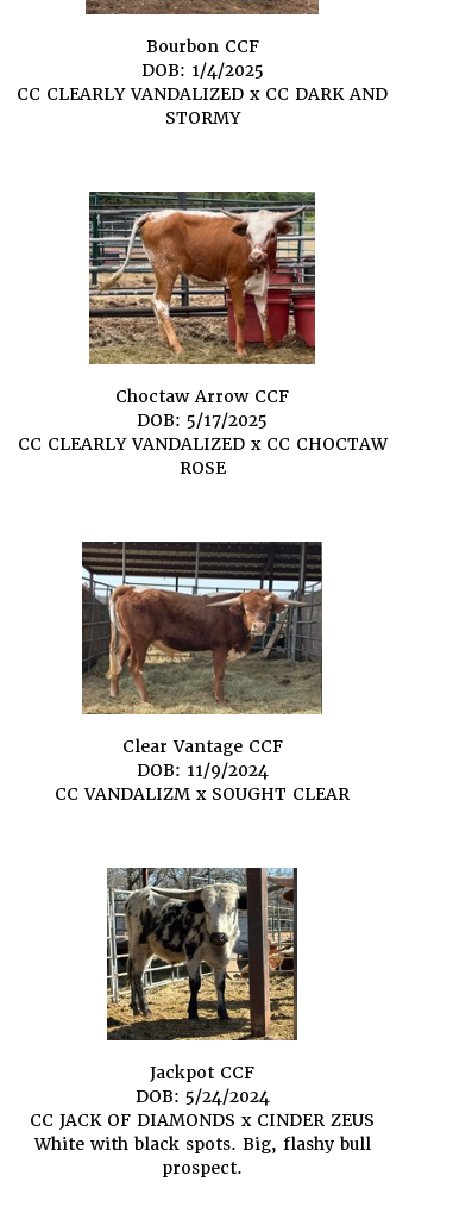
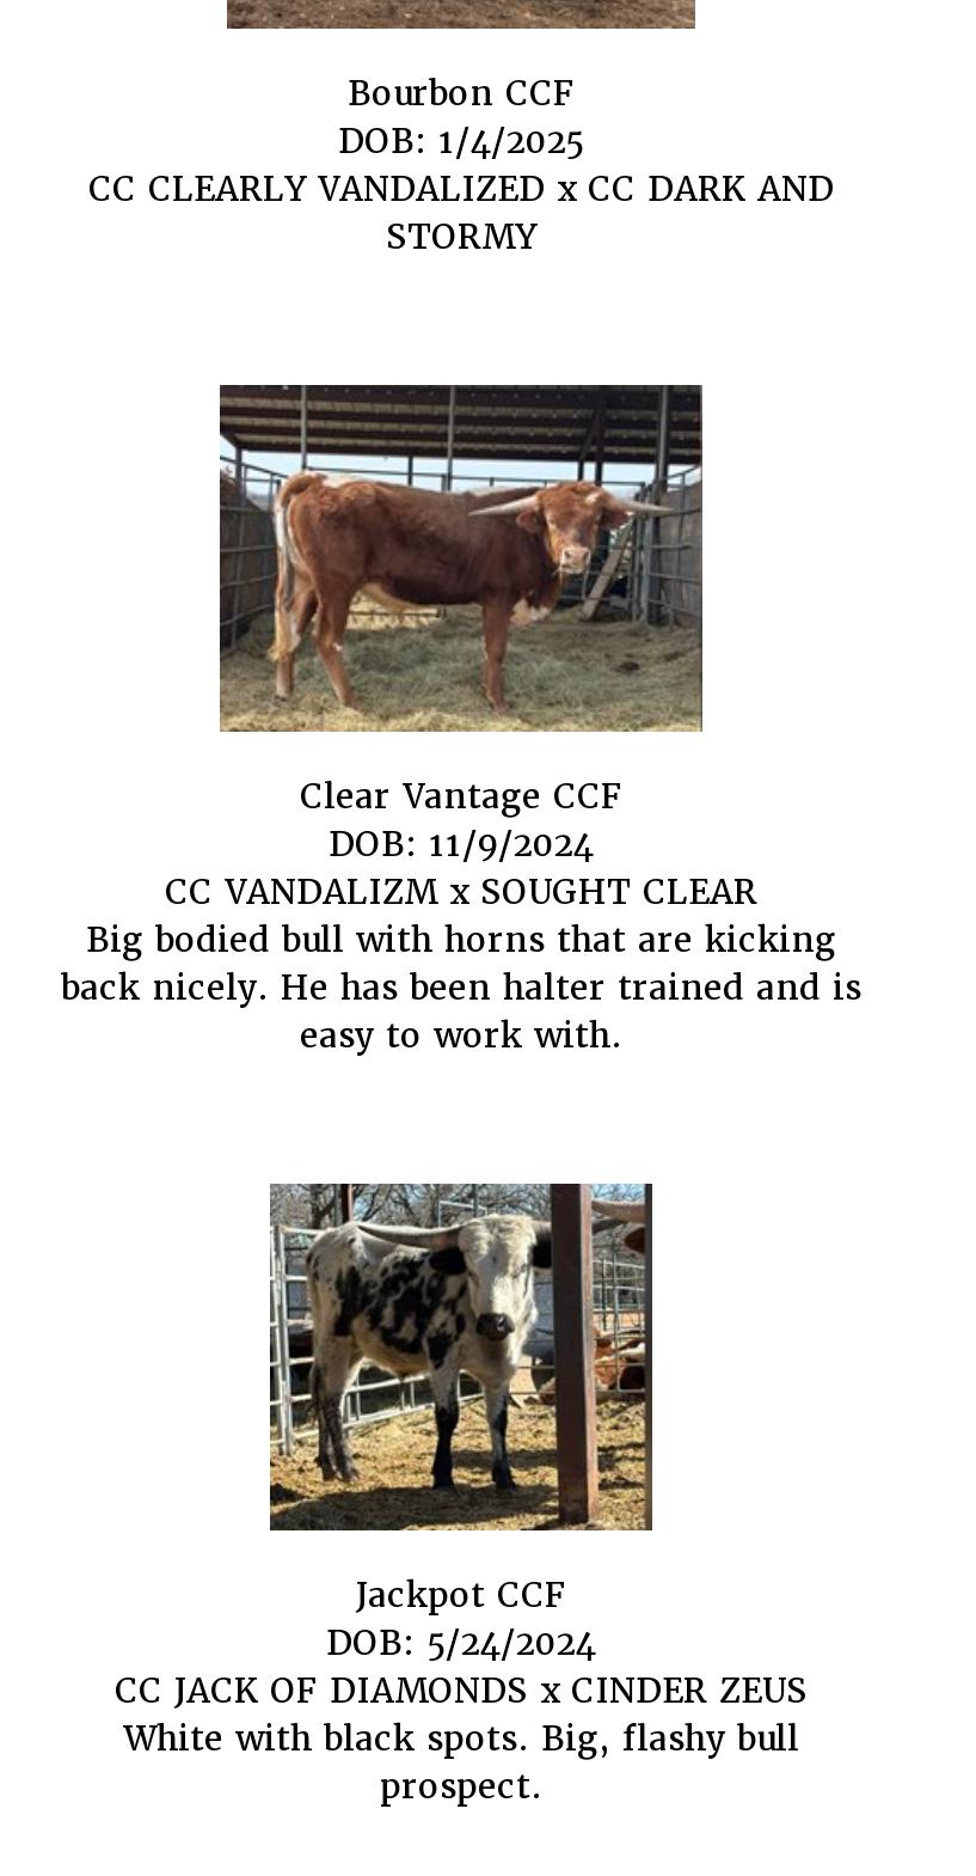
[17,190,387,479] [image] | Choctaw Arrow CCF | DOB: 5/17/2025 | CC CLEARLY VANDALIZED x CC CHOCTAW | ROSE -> none
moved [55,540,350,805] -> [165,383,757,913]: [image] | Clear Vantage CCF | DOB: 11/9/2024 | CC VANDALIZM x SOUGHT CLEAR
none -> [61,918,861,1057] Big bodied bull with horns that are kicking | back nicely. He has been halter trained and is | easy to work with.

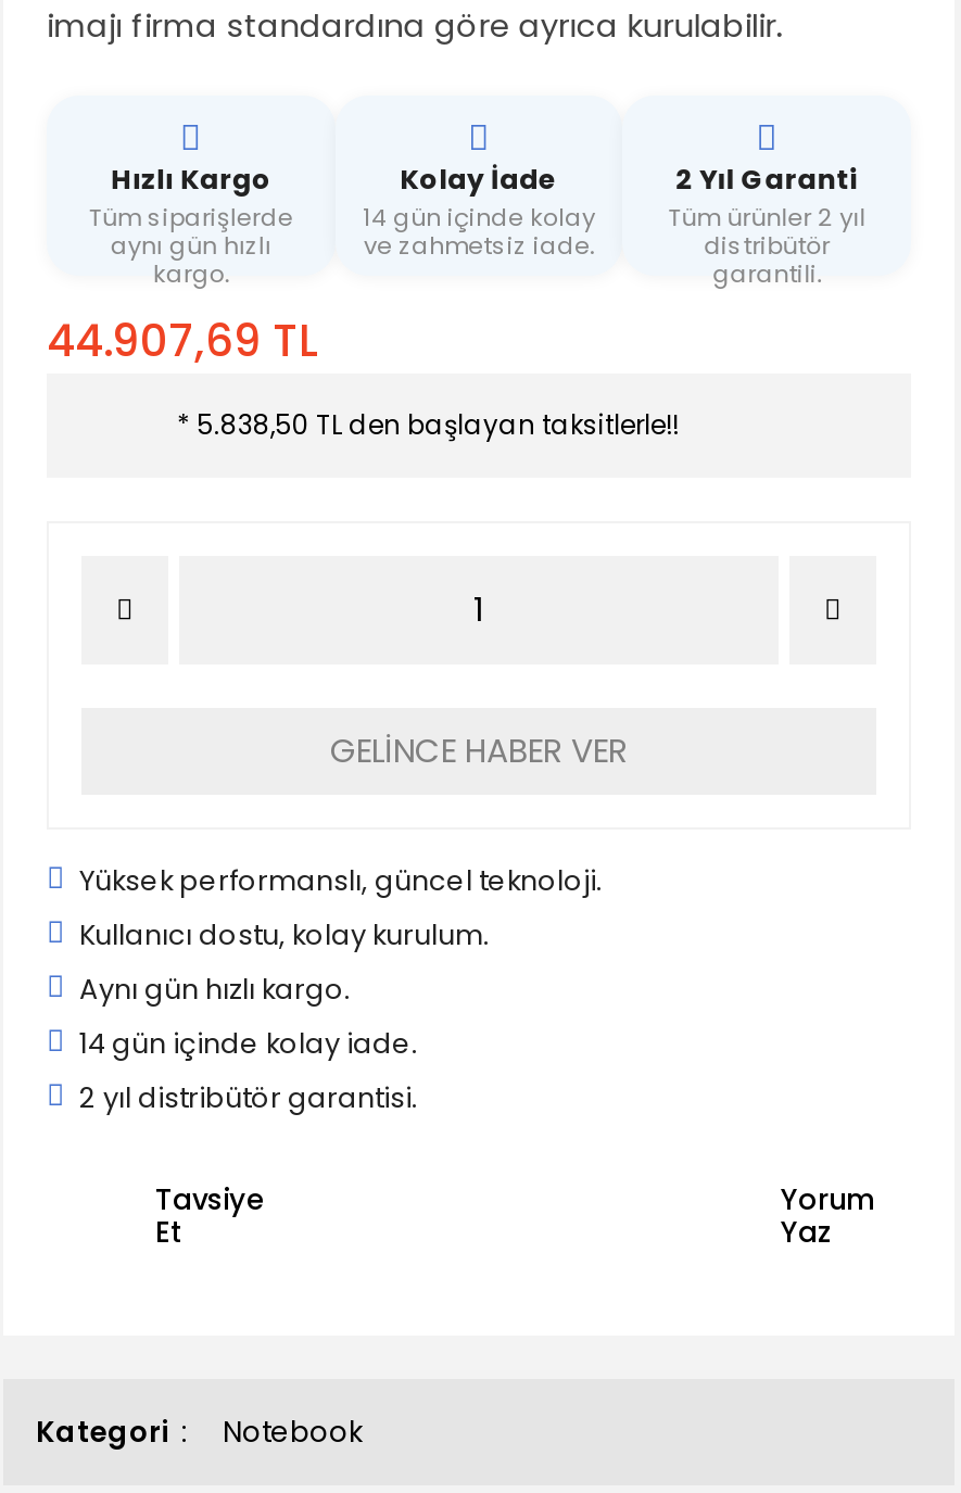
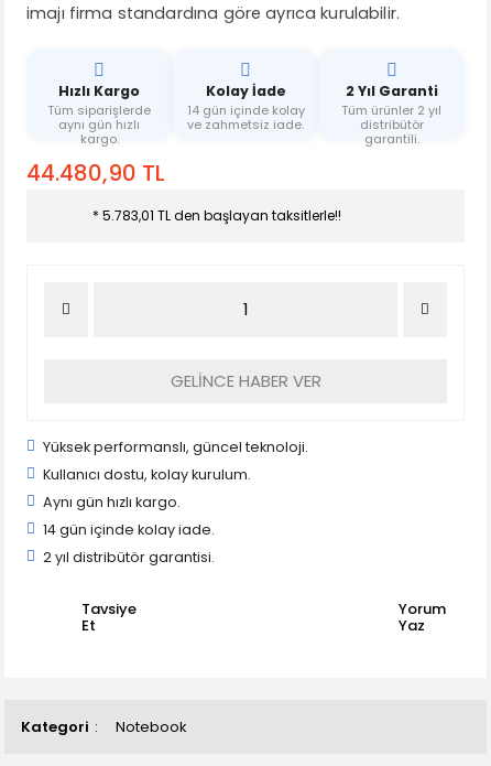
[47,310,318,371] 44.907,69 TL -> [26,157,165,188] 44.480,90 TL
[177,406,679,443] * 5.838,50 TL den başlayan taksitlerle!! -> [92,206,341,225] * 5.783,01 TL den başlayan taksitlerle!!

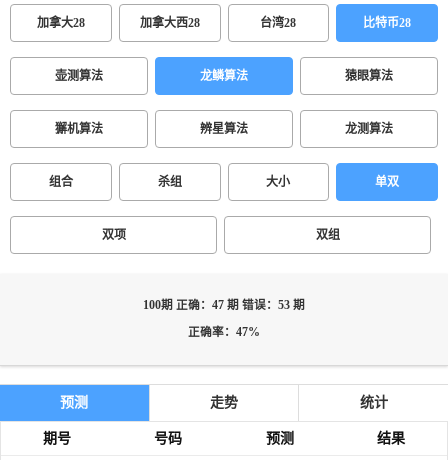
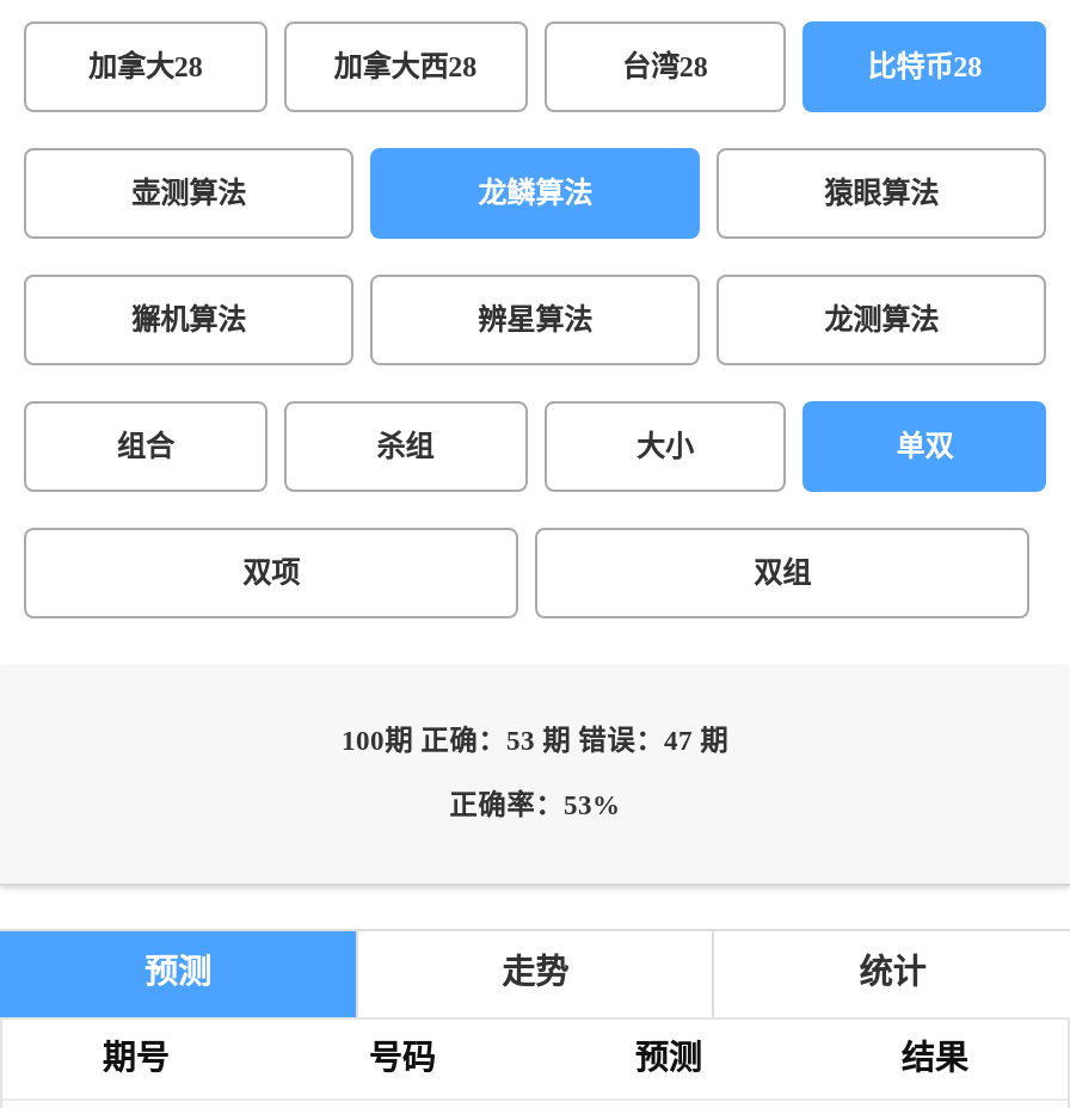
[143,299,305,312] 100期 正确：47 期 错误：53 期 -> [342,726,728,757] 100期 正确：53 期 错误：47 期
[188,326,260,339] 正确率：47% -> [449,790,621,821] 正确率：53%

-- -- --

Every line above should be retyped exactly; the pictures do not belong in the copy.

- SOLUTION FOR THIS EXERCISE -
[17,190,387,479] [image] | Choctaw Arrow CCF | DOB: 5/17/2025 | CC CLEARLY VANDALIZED x CC CHOCTAW | ROSE -> none
moved [55,540,350,805] -> [165,383,757,913]: [image] | Clear Vantage CCF | DOB: 11/9/2024 | CC VANDALIZM x SOUGHT CLEAR
none -> [61,918,861,1057] Big bodied bull with horns that are kicking | back nicely. He has been halter trained and is | easy to work with.

[47,310,318,371] 44.907,69 TL -> [26,157,165,188] 44.480,90 TL
[177,406,679,443] * 5.838,50 TL den başlayan taksitlerle!! -> [92,206,341,225] * 5.783,01 TL den başlayan taksitlerle!!

[143,299,305,312] 100期 正确：47 期 错误：53 期 -> [342,726,728,757] 100期 正确：53 期 错误：47 期
[188,326,260,339] 正确率：47% -> [449,790,621,821] 正确率：53%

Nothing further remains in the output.